▸ **What the task asks**: Please output every entry below exactly as written, leaving out any pictures.

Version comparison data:
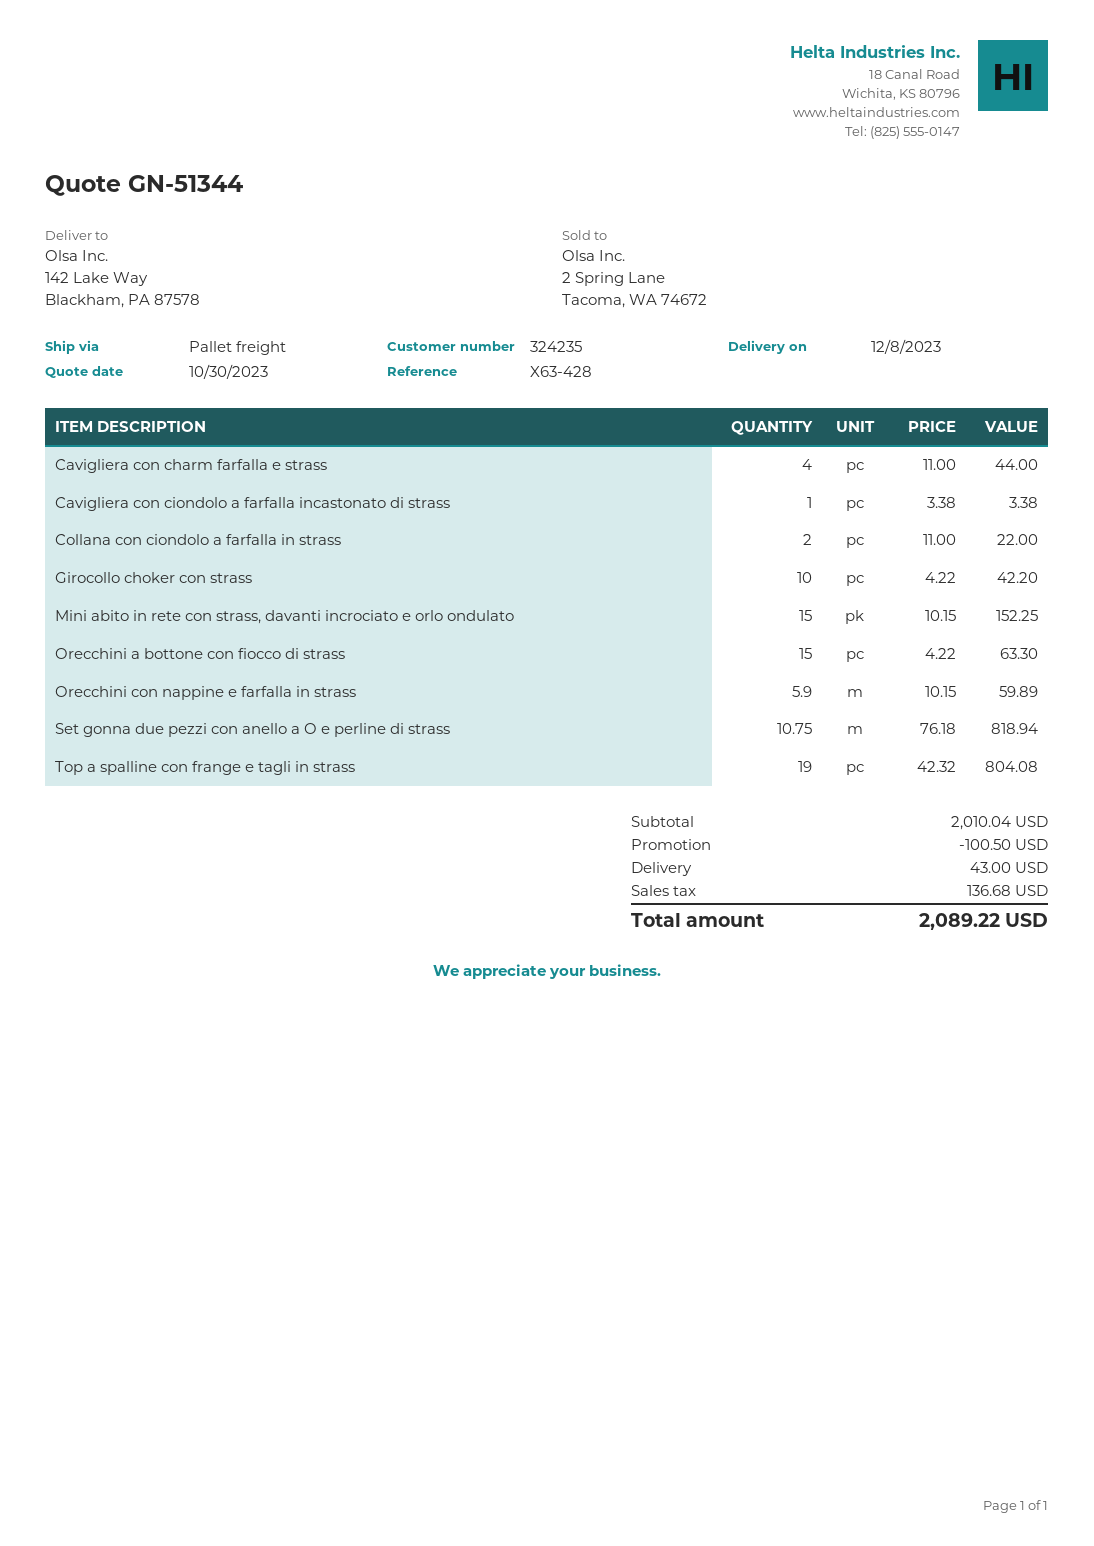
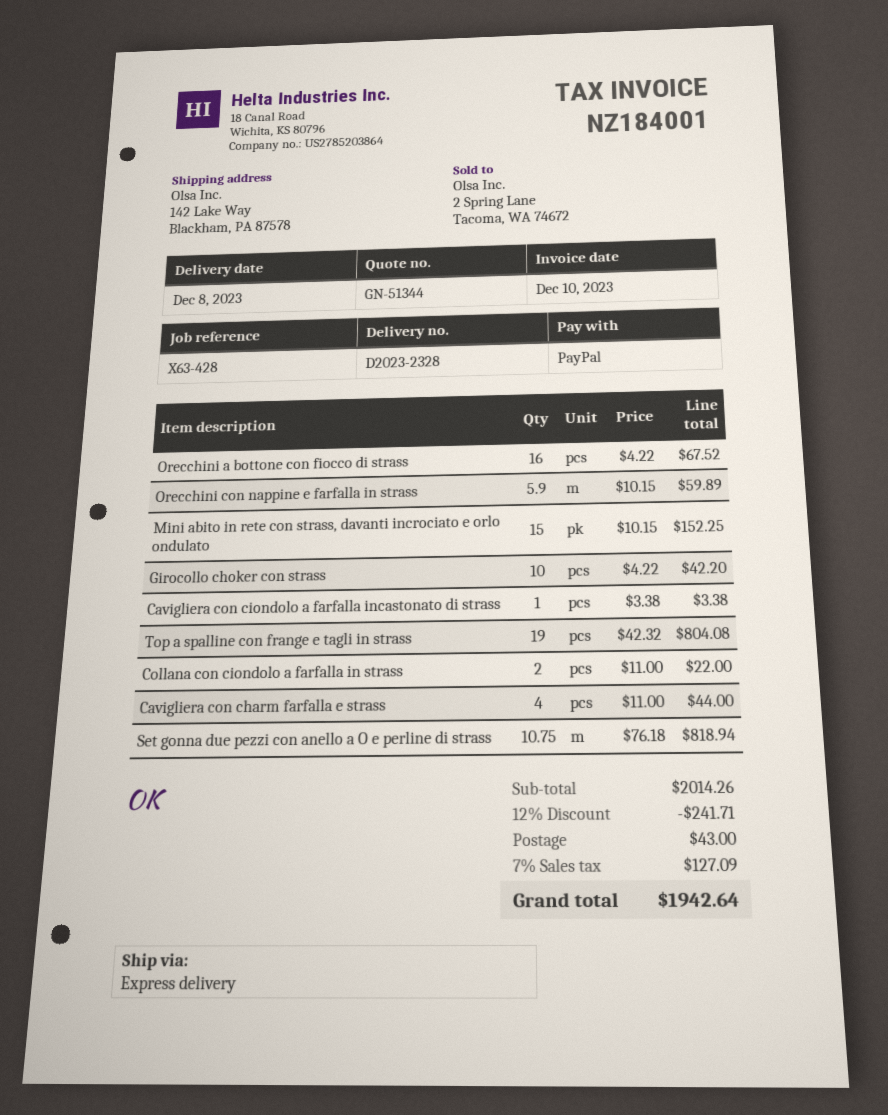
shipping method: pallet freight -> express
Orecchini a bottone con fiocco di strass: 15 x 4.22 = 63.30 -> 16 x 4.22 = 67.52
subtotal: 2010.04 -> 2014.26
discount: 100.50 -> 241.71
tax: 136.68 -> 127.09
total: 2089.22 -> 1942.64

▸ **Expected answer**:
shipping method: pallet freight -> express
Orecchini a bottone con fiocco di strass: 15 x 4.22 = 63.30 -> 16 x 4.22 = 67.52
subtotal: 2010.04 -> 2014.26
discount: 100.50 -> 241.71
tax: 136.68 -> 127.09
total: 2089.22 -> 1942.64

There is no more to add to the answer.